Input data
• • • •

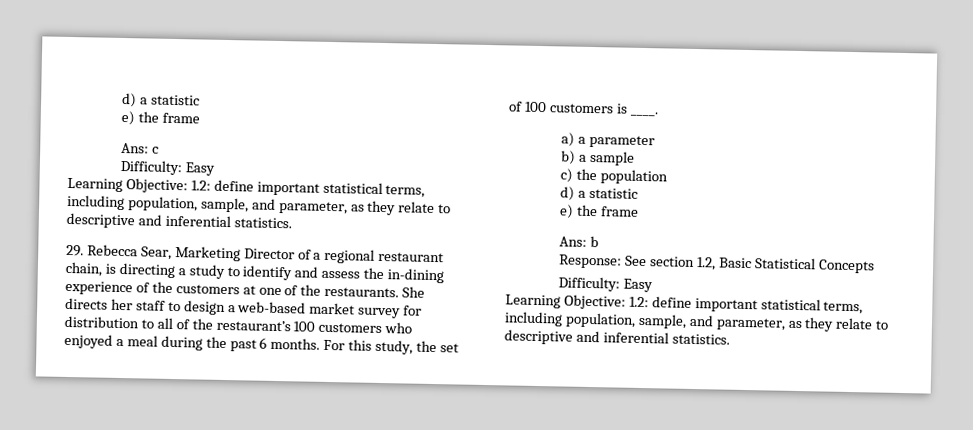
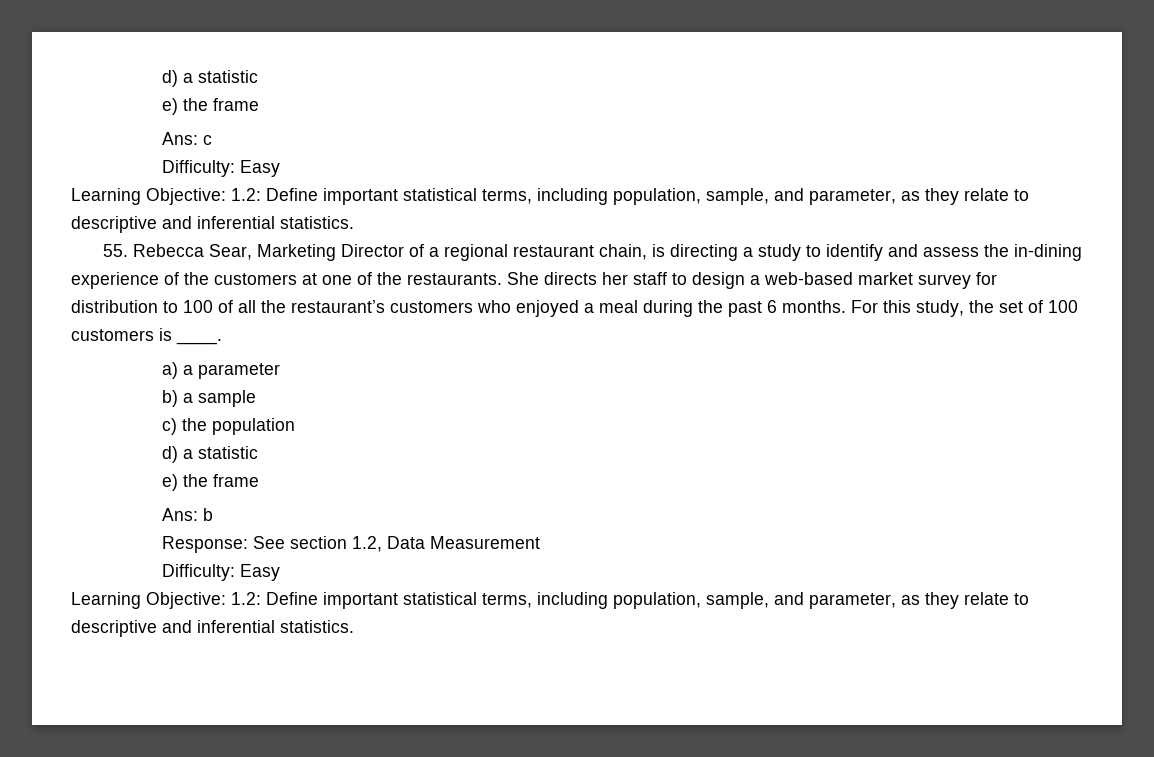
  Ans: c
  Difficulty: Easy
- Learning Objective: 1.2: define important statistical terms, including population, sample, and parameter, as they relate to descriptive and inferential statistics.
+ Learning Objective: 1.2: Define important statistical terms, including population, sample, and parameter, as they relate to descriptive and inferential statistics.
- 29. Rebecca Sear, Marketing Director of a regional restaurant chain, is directing a study to identify and assess the in-dining experience of the customers at one of the restaurants.
+ 55. Rebecca Sear, Marketing Director of a regional restaurant chain, is directing a study to identify and assess the in-dining experience of the customers at one of the restaurants.
- She directs her staff to design a web-based market survey for distribution to all of the restaurant’s 100 customers who enjoyed a meal during the past 6 months.
+ She directs her staff to design a web-based market survey for distribution to 100 of all the restaurant’s customers who enjoyed a meal during the past 6 months.
- Response: See section 1.2, Basic Statistical Concepts
+ Response: See section 1.2, Data Measurement
  Difficulty: Easy
- Learning Objective: 1.2: define important statistical terms, including population, sample, and parameter, as they relate to descriptive and inferential statistics.
+ Learning Objective: 1.2: Define important statistical terms, including population, sample, and parameter, as they relate to descriptive and inferential statistics.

• • • •

Task
Keep every word of the lines above unchanged in the copy, and omit the pictures.

Problem solution
  Ans: c
  Difficulty: Easy
- Learning Objective: 1.2: define important statistical terms, including population, sample, and parameter, as they relate to descriptive and inferential statistics.
+ Learning Objective: 1.2: Define important statistical terms, including population, sample, and parameter, as they relate to descriptive and inferential statistics.
- 29. Rebecca Sear, Marketing Director of a regional restaurant chain, is directing a study to identify and assess the in-dining experience of the customers at one of the restaurants.
+ 55. Rebecca Sear, Marketing Director of a regional restaurant chain, is directing a study to identify and assess the in-dining experience of the customers at one of the restaurants.
- She directs her staff to design a web-based market survey for distribution to all of the restaurant’s 100 customers who enjoyed a meal during the past 6 months.
+ She directs her staff to design a web-based market survey for distribution to 100 of all the restaurant’s customers who enjoyed a meal during the past 6 months.
- Response: See section 1.2, Basic Statistical Concepts
+ Response: See section 1.2, Data Measurement
  Difficulty: Easy
- Learning Objective: 1.2: define important statistical terms, including population, sample, and parameter, as they relate to descriptive and inferential statistics.
+ Learning Objective: 1.2: Define important statistical terms, including population, sample, and parameter, as they relate to descriptive and inferential statistics.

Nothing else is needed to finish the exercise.